Selon les éléments débattus à l'audience, la procédure a connu une tournure particulière. Les poursuites ont été engagées après qu'une plainte pour diffamation déposée par l'accusé lui-même a conduit les enquêteurs à s'intéresser aux accusations de viol formulées par la jeune femme.

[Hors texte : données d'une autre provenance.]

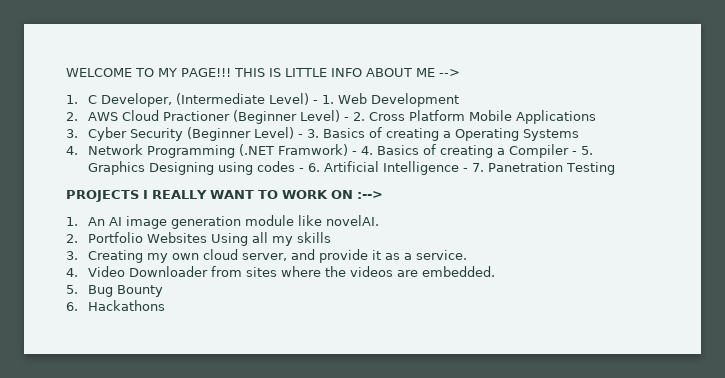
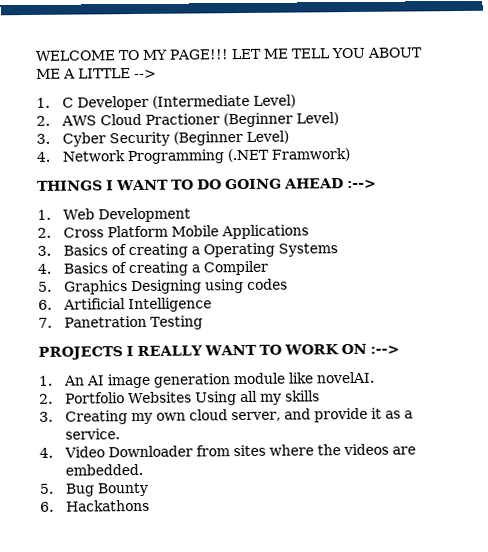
[234,68,435,77] THIS IS LITTLE INFO ABOUT ME -> [230,47,422,60] [36,68,131,79] LET ME TELL YOU ABOUT ME A LITTLE
[101,93,173,107] Developer, -> [77,95,150,111] Developer
[313,93,460,107] - 1. Web Development -> (297, 101) none
[344,117,350,121] - -> [36,130,290,147] [36,148,351,165] [37,178,377,191] [37,207,192,223] // 3. Cyber Security (Beginner Level) // 4. Network Programming (.NET Framwork) // THINGS I WANT TO DO GOING AHEAD :--> // 1. Web Development //
[88,127,320,141] Cyber Security (Beginner Level) - 3. -> (51, 250) none
[88,144,374,158] Network Programming (.NET Framwork) - 4. -> (51, 268) none
[572,151,578,155] - -> (269, 268) //
[299,168,305,172] - -> (289, 284) //
[463,168,469,172] - -> (213, 305) //

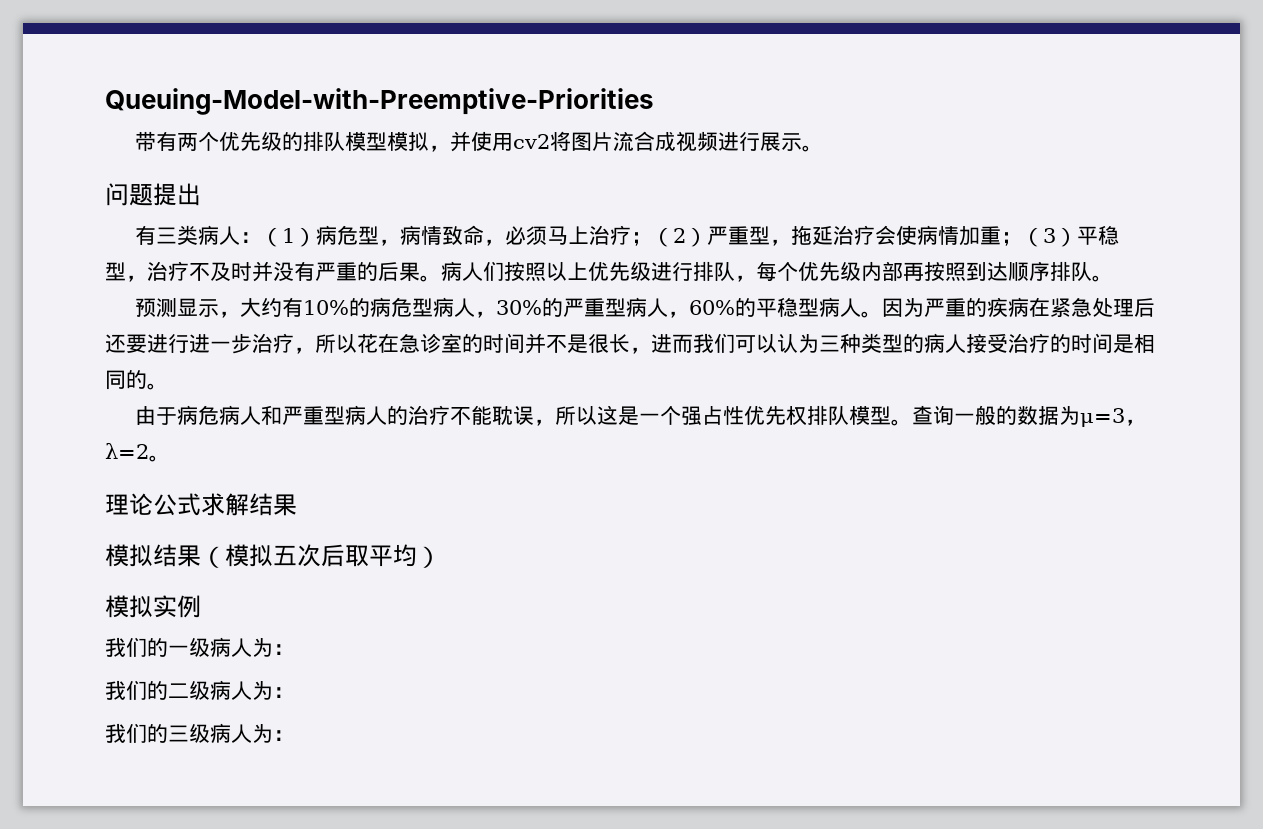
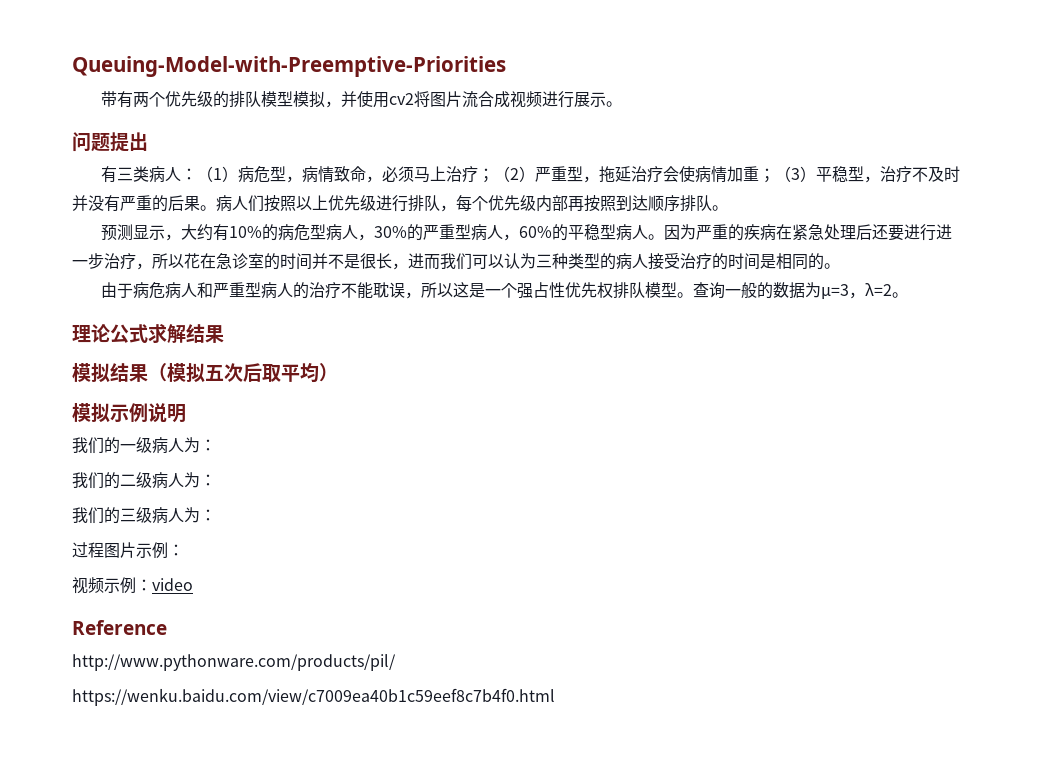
[153,595,201,618] 实例 -> [110,403,186,423] 示例说明
(294, 735) none -> [72,542,184,559] [72,577,193,594] [72,620,167,635] [72,654,396,671] [72,688,555,706] // 过程图片示例： // 视频示例：video // Reference // http://www.pythonware.com/products/pil/ // https://wenku.baidu.com/view/c7009ea40b1c59eef8c7b4f0.html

À la barre, les versions des deux parties se sont révélées totalement opposées. La plaignante a soutenu qu'A. Diop l'avait appelée dans sa chambre sous prétexte de lui demander un service. Une fois sur place, il lui aurait demandé de pratiquer une fellation. Face à son refus, il l'aurait menacée de mort avant de lui imposer un rapport sexuel.
L'accusé reconnaît connaître M. Sy, leur voisinage expliquant leurs relations. Il affirme toutefois que la jeune femme est venue de son propre chef dans sa chambre un matin vers 7 heures pour lui déclarer son amour et qu'ils ont entretenu une relation sexuelle consentie. Selon lui, elle serait revenue le lendemain pour avoir un nouveau rapport, mais il aurait refusé.
A. Diop a également déclaré que la jeune femme lui avait proposé le mariage. Il affirme avoir décliné cette proposition, expliquant qu'il souhaitait se réconcilier avec son épouse. Toujours selon sa version, M. Sy l'aurait alors menacé de porter plainte pour viol s'il refusait de l'épouser.
Au cours des débats, il a été indiqué que la plaignante vit désormais à Linguère, où elle est mariée.
Le ministère public a néanmoins considéré que plusieurs éléments du dossier confortaient les accusations. Le procureur a notamment rappelé que deux témoins avaient déclaré avoir vu l'accusé frapper la jeune femme, estimant que ces témoignages confirmaient l'existence de liens entre eux. Il s'est également appuyé sur des conclusions médicales évoquant des troubles psychiques chez la plaignante.
Selon le parquet, une personne atteinte d'une déficience mentale, à l'instar d'un mineur, ne peut juridiquement consentir à une relation sexuelle. Le procureur a rejeté les arguments de la défense, estimant que seuls les professionnels de santé sont compétents pour apprécier l'état mental de la victime. Il a également reproché à l'accusé d'avoir tenté de discréditer la parole de la jeune femme en la présentant comme une personne aux mœurs légères.
Considérant que l'absence de consentement était caractérisée, le ministère public a demandé à la cour de déclarer A. Diop coupable et de le condamner à 15 ans de réclusion criminelle.
Assurée par Me Abdoulaye Tall, la défense a plaidé l'acquittement. L'avocat a soutenu que le dossier ne contenait pas de preuves suffisantes pour établir la culpabilité de son client. Selon lui, aucune expertise psychiatrique n'a démontré que la plaignante souffrait d'une déficience mentale au moment des faits, aucun document médical n'établit une incapacité à consentir et les témoins n'ont jamais assisté aux faits dénoncés.
L'avocat a également affirmé que son client avait tenté de faire comparaître la plaignante devant la cour, mais que celle-ci s'y était opposée. À ses yeux, les éléments du dossier ne permettent pas de caractériser l'infraction de viol et ne justifient pas une condamnation.
À l'issue des plaidoiries, la cour a mis l'affaire en délibéré. Le verdict sera rendu à une date ultérieure.